→ **MATERIAL SHOWN**
**********

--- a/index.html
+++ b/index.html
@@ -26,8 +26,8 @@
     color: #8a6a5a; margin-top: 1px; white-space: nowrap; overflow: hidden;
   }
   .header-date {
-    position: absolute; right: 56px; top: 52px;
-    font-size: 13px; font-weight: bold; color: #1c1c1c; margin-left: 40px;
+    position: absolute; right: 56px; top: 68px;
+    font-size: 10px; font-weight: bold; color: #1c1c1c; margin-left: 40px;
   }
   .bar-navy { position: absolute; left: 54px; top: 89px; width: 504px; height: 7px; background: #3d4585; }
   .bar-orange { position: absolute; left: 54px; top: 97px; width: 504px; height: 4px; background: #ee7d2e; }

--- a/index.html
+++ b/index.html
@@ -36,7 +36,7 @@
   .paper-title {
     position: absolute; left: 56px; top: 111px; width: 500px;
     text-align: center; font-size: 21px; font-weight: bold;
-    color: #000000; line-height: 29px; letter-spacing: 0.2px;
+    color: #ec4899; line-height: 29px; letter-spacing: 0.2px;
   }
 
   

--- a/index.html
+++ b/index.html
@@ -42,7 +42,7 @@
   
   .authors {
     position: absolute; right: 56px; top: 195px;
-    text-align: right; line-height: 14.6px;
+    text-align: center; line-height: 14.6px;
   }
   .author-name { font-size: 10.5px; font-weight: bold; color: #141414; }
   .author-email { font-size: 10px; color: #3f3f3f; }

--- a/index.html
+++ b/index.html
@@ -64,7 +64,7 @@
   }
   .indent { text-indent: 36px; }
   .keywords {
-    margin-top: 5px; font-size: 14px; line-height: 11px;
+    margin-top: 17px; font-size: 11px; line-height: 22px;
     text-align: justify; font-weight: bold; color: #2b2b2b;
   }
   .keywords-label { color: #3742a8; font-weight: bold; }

**********

→ **WHAT YOU HAVE TO DO**
Restate the entries above, keeping every word intact.

→ **TASK OUTPUT**
--- a/index.html
+++ b/index.html
@@ -26,8 +26,8 @@
     color: #8a6a5a; margin-top: 1px; white-space: nowrap; overflow: hidden;
   }
   .header-date {
-    position: absolute; right: 56px; top: 52px;
-    font-size: 13px; font-weight: bold; color: #1c1c1c; margin-left: 40px;
+    position: absolute; right: 56px; top: 68px;
+    font-size: 10px; font-weight: bold; color: #1c1c1c; margin-left: 40px;
   }
   .bar-navy { position: absolute; left: 54px; top: 89px; width: 504px; height: 7px; background: #3d4585; }
   .bar-orange { position: absolute; left: 54px; top: 97px; width: 504px; height: 4px; background: #ee7d2e; }

--- a/index.html
+++ b/index.html
@@ -36,7 +36,7 @@
   .paper-title {
     position: absolute; left: 56px; top: 111px; width: 500px;
     text-align: center; font-size: 21px; font-weight: bold;
-    color: #000000; line-height: 29px; letter-spacing: 0.2px;
+    color: #ec4899; line-height: 29px; letter-spacing: 0.2px;
   }
 
   

--- a/index.html
+++ b/index.html
@@ -42,7 +42,7 @@
   
   .authors {
     position: absolute; right: 56px; top: 195px;
-    text-align: right; line-height: 14.6px;
+    text-align: center; line-height: 14.6px;
   }
   .author-name { font-size: 10.5px; font-weight: bold; color: #141414; }
   .author-email { font-size: 10px; color: #3f3f3f; }

--- a/index.html
+++ b/index.html
@@ -64,7 +64,7 @@
   }
   .indent { text-indent: 36px; }
   .keywords {
-    margin-top: 5px; font-size: 14px; line-height: 11px;
+    margin-top: 17px; font-size: 11px; line-height: 22px;
     text-align: justify; font-weight: bold; color: #2b2b2b;
   }
   .keywords-label { color: #3742a8; font-weight: bold; }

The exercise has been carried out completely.